◆ **EXERCISE DIRECTIONS**: Across the entries below, how many lines include "apel"? Give the number and nothing else.

◆ **EXERCISE DATA**:
┄┄┄┄┄┄┄┄┄┄
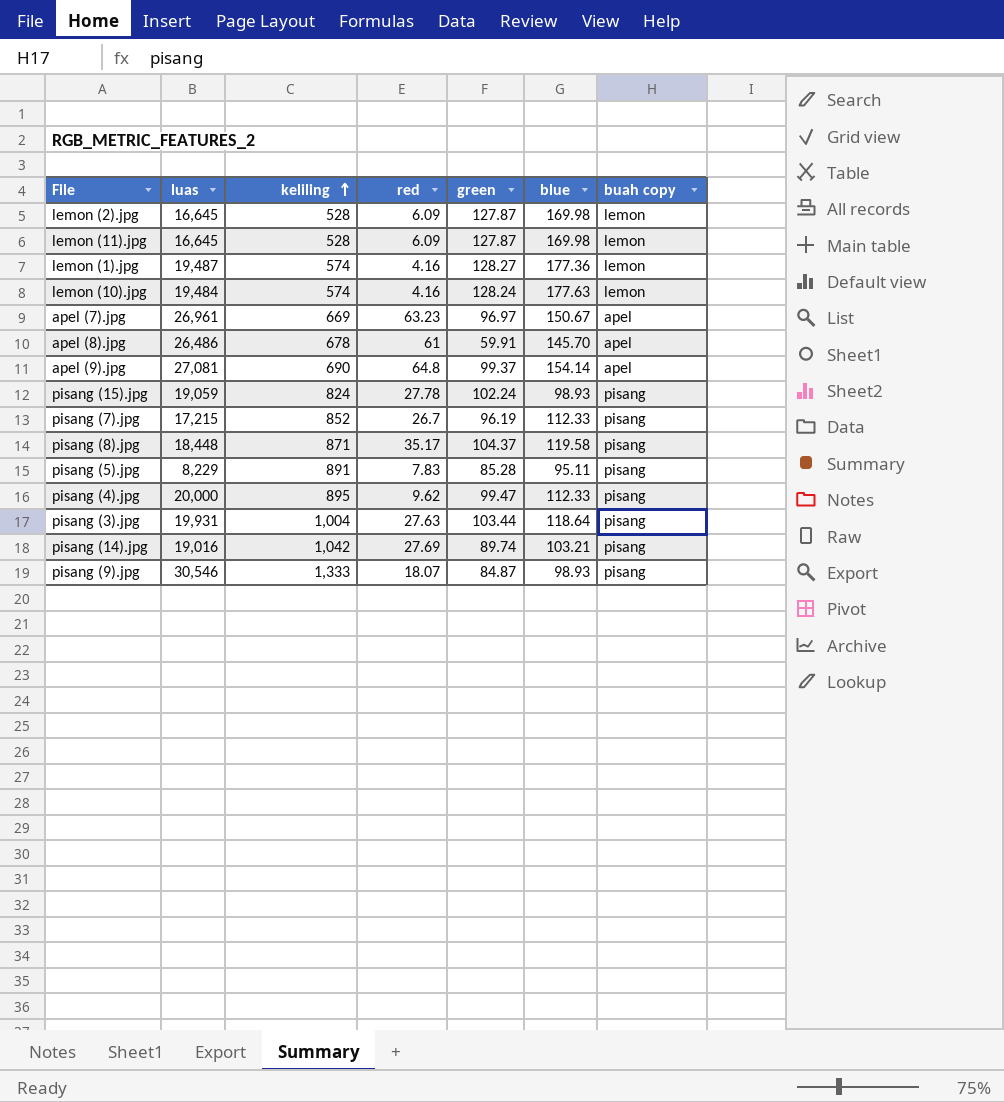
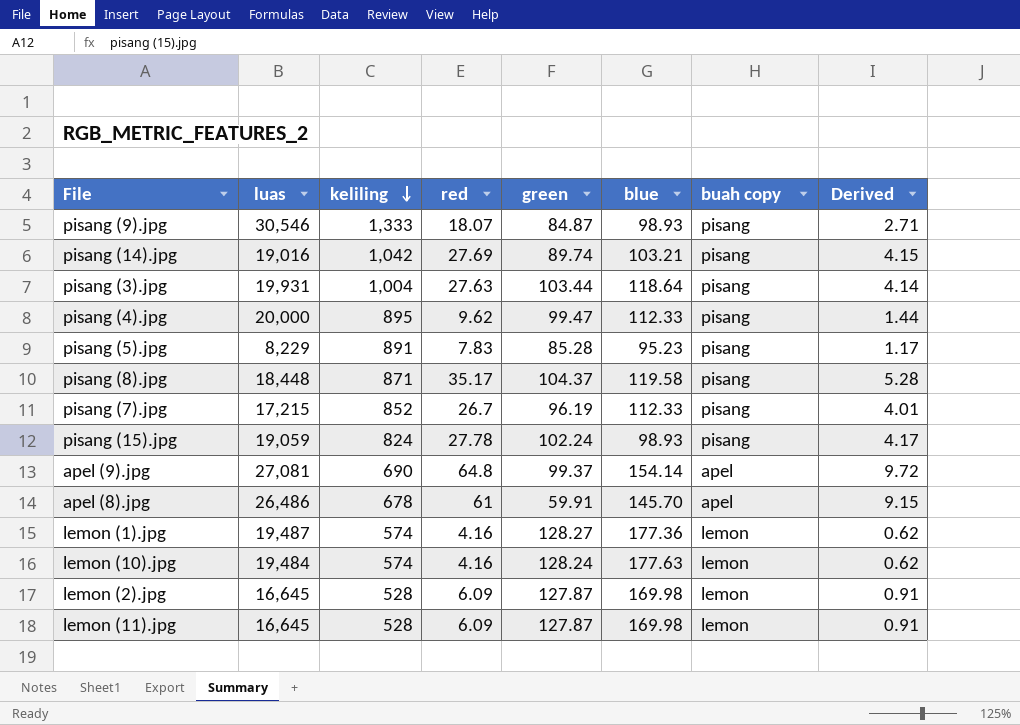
row order: keliling ascending -> keliling descending
column Derived | formula: none -> [red] * 0.15
row apel (7).jpg: 26,961 | 669 | 63.23 | 96.97 | 150.67 | apel -> none
pisang (5).jpg | blue: 95.11 -> 95.23

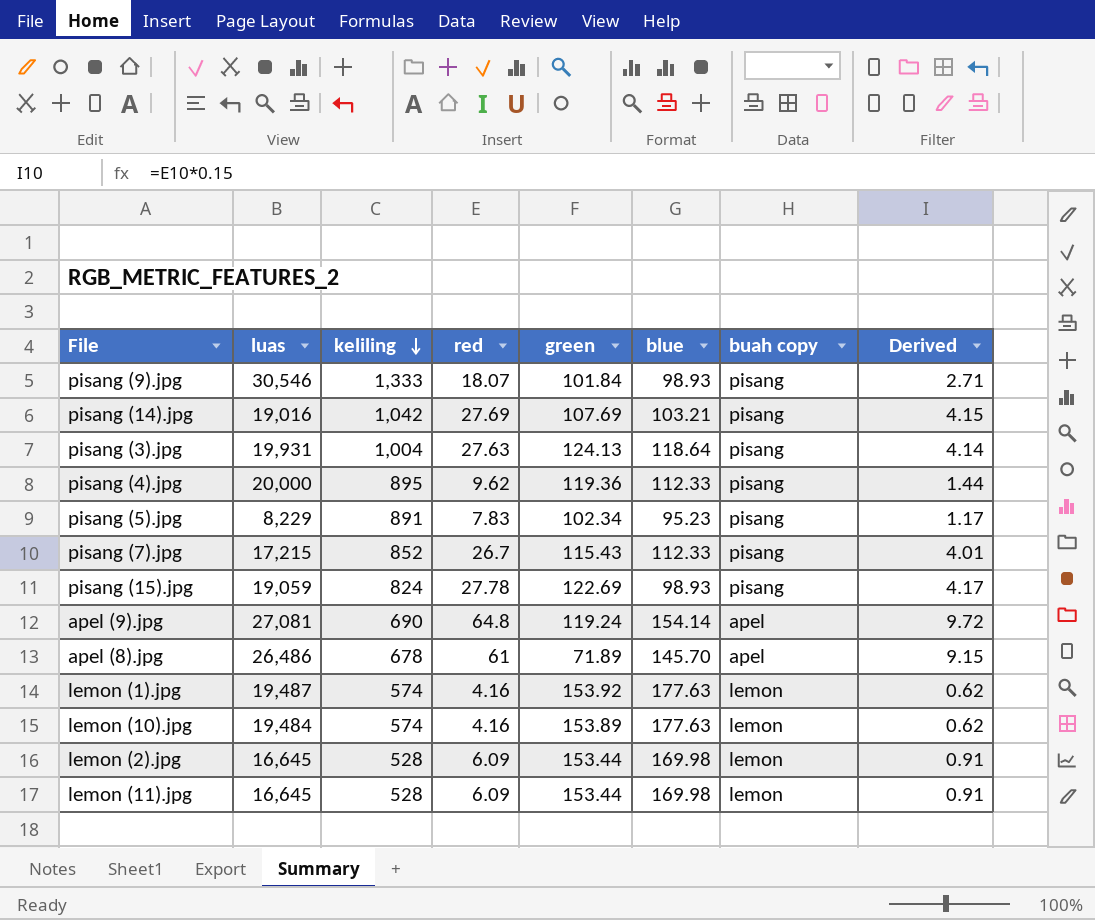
row pisang (8).jpg: 18,448 | 871 | 35.17 | 104.37 | 119.58 | pisang | 5.28 -> none
pisang (9).jpg | green: 84.87 -> 101.84
pisang (14).jpg | green: 89.74 -> 107.69
pisang (3).jpg | green: 103.44 -> 124.13
pisang (4).jpg | green: 99.47 -> 119.36
pisang (5).jpg | green: 85.28 -> 102.34
pisang (7).jpg | green: 96.19 -> 115.43
pisang (15).jpg | green: 102.24 -> 122.69
apel (9).jpg | green: 99.37 -> 119.24
apel (8).jpg | green: 59.91 -> 71.89
lemon (1).jpg | green: 128.27 -> 153.92
lemon (1).jpg | blue: 177.36 -> 177.63
lemon (10).jpg | green: 128.24 -> 153.89
lemon (2).jpg | green: 127.87 -> 153.44
lemon (11).jpg | green: 127.87 -> 153.44

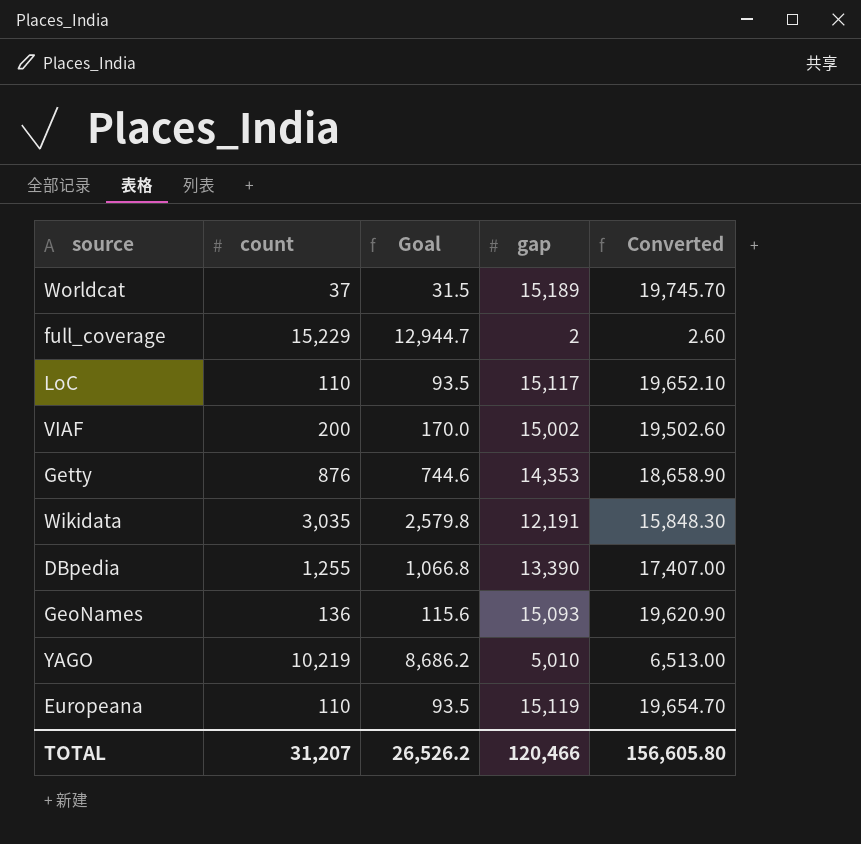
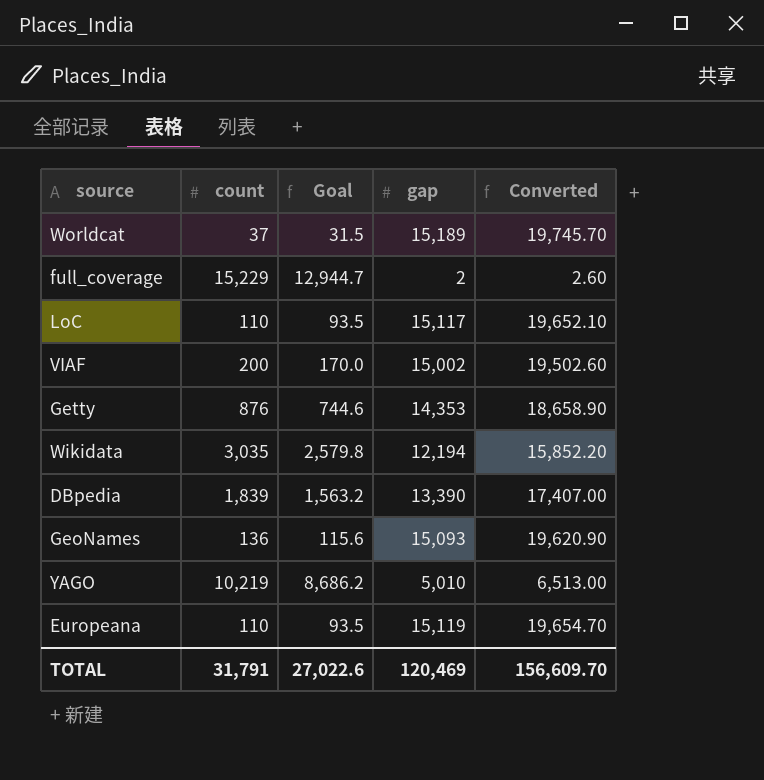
Wikidata | gap: 12,191 -> 12,194
Wikidata | Converted: 15,848.30 -> 15,852.20
DBpedia | count: 1,255 -> 1,839
DBpedia | Goal: 1,066.8 -> 1,563.2
TOTAL | count: 31,207 -> 31,791
TOTAL | Goal: 26,526.2 -> 27,022.6
TOTAL | gap: 120,466 -> 120,469
TOTAL | Converted: 156,605.80 -> 156,609.70

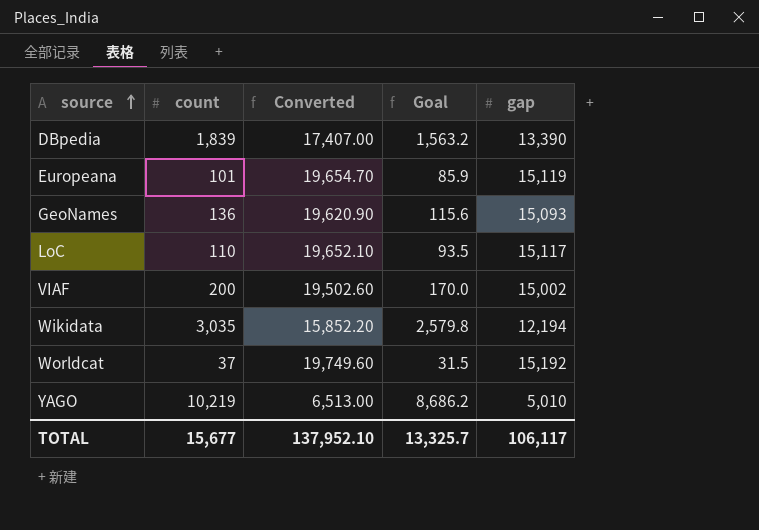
row order: none -> source ascending
column Converted | position: 5 -> 3
row full_coverage: 15,229 | 12,944.7 | 2 | 2.60 -> none
row Getty: 876 | 744.6 | 14,353 | 18,658.90 -> none
Europeana | count: 110 -> 101
Europeana | Goal: 93.5 -> 85.9
Worldcat | Converted: 19,745.70 -> 19,749.60
Worldcat | gap: 15,189 -> 15,192
TOTAL | count: 31,791 -> 15,677
TOTAL | Converted: 156,609.70 -> 137,952.10
TOTAL | Goal: 27,022.6 -> 13,325.7
TOTAL | gap: 120,469 -> 106,117

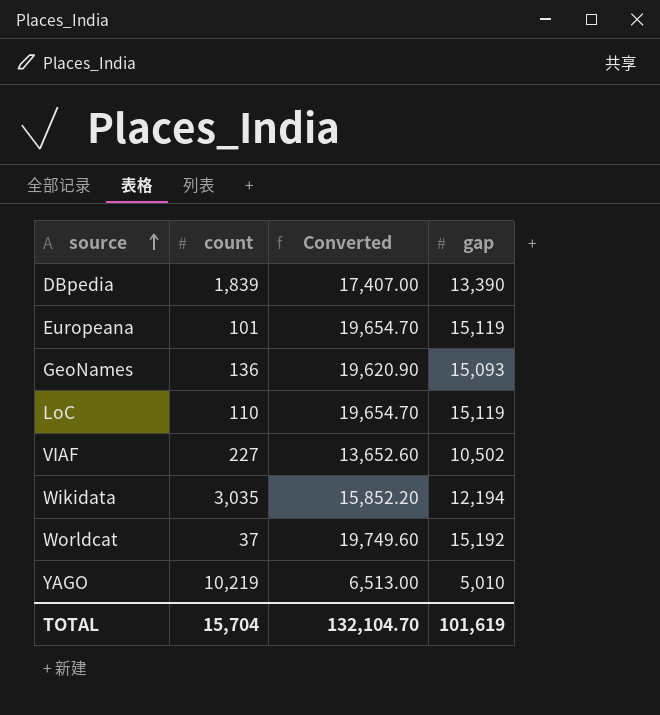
column Goal | formula: [count] * 0.85 -> none
LoC | Converted: 19,652.10 -> 19,654.70
LoC | gap: 15,117 -> 15,119
VIAF | count: 200 -> 227
VIAF | Converted: 19,502.60 -> 13,652.60
VIAF | gap: 15,002 -> 10,502
TOTAL | count: 15,677 -> 15,704
TOTAL | Converted: 137,952.10 -> 132,104.70
TOTAL | gap: 106,117 -> 101,619

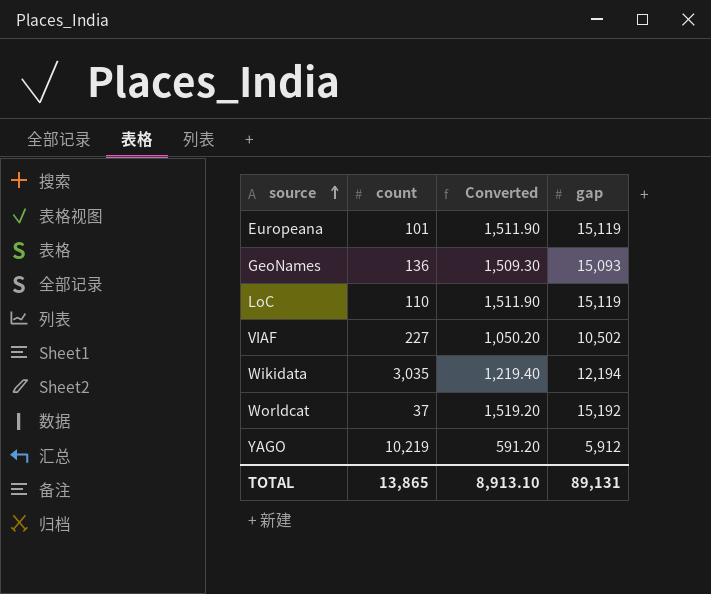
column Converted | formula: [gap] * 1.3 -> [gap] * 0.1
row DBpedia: 1,839 | 17,407.00 | 13,390 -> none
YAGO | gap: 5,010 -> 5,912
TOTAL | count: 15,704 -> 13,865
TOTAL | Converted: 132,104.70 -> 8,913.10
TOTAL | gap: 101,619 -> 89,131

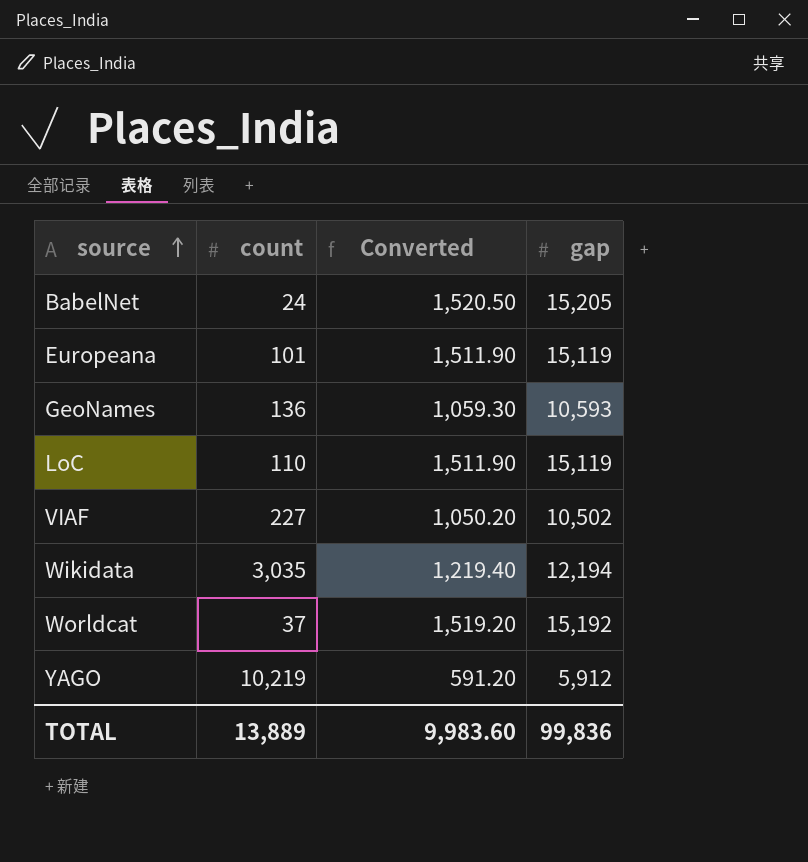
row BabelNet: none -> 24 | 1,520.50 | 15,205
GeoNames | Converted: 1,509.30 -> 1,059.30
GeoNames | gap: 15,093 -> 10,593
TOTAL | count: 13,865 -> 13,889
TOTAL | Converted: 8,913.10 -> 9,983.60
TOTAL | gap: 89,131 -> 99,836

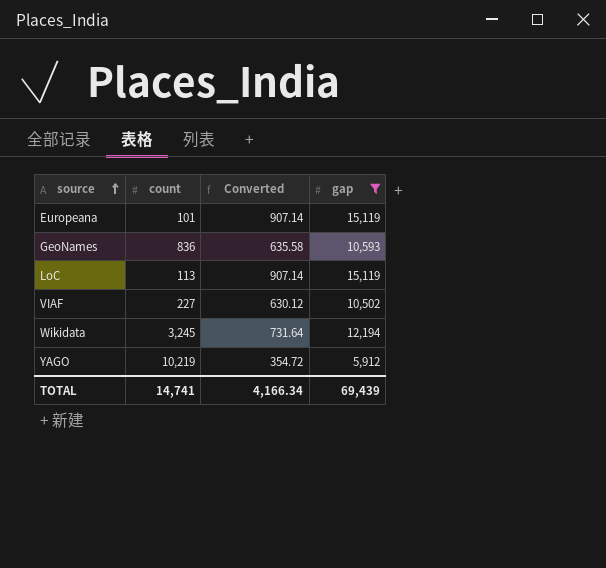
filter: none -> gap <= 15,119
column Converted | formula: [gap] * 0.1 -> [gap] * 0.06
GeoNames | count: 136 -> 836
LoC | count: 110 -> 113
Wikidata | count: 3,035 -> 3,245
TOTAL | count: 13,889 -> 14,741
TOTAL | Converted: 9,983.60 -> 4,166.34
TOTAL | gap: 99,836 -> 69,439

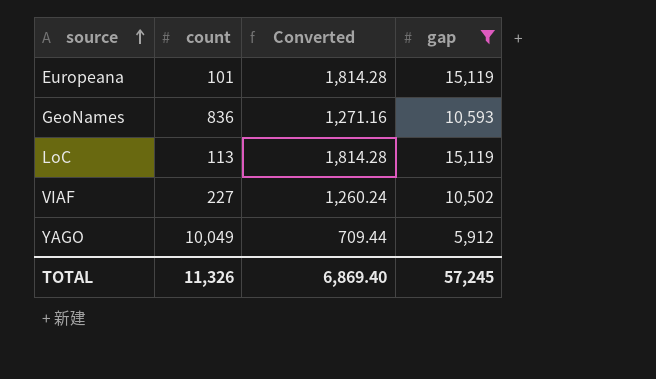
column Converted | formula: [gap] * 0.06 -> [gap] * 0.12
row Wikidata: 3,245 | 731.64 | 12,194 -> none
YAGO | count: 10,219 -> 10,049
TOTAL | count: 14,741 -> 11,326
TOTAL | Converted: 4,166.34 -> 6,869.40
TOTAL | gap: 69,439 -> 57,245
┄┄┄┄┄┄┄┄┄┄
◆ **RESPONSE**: 3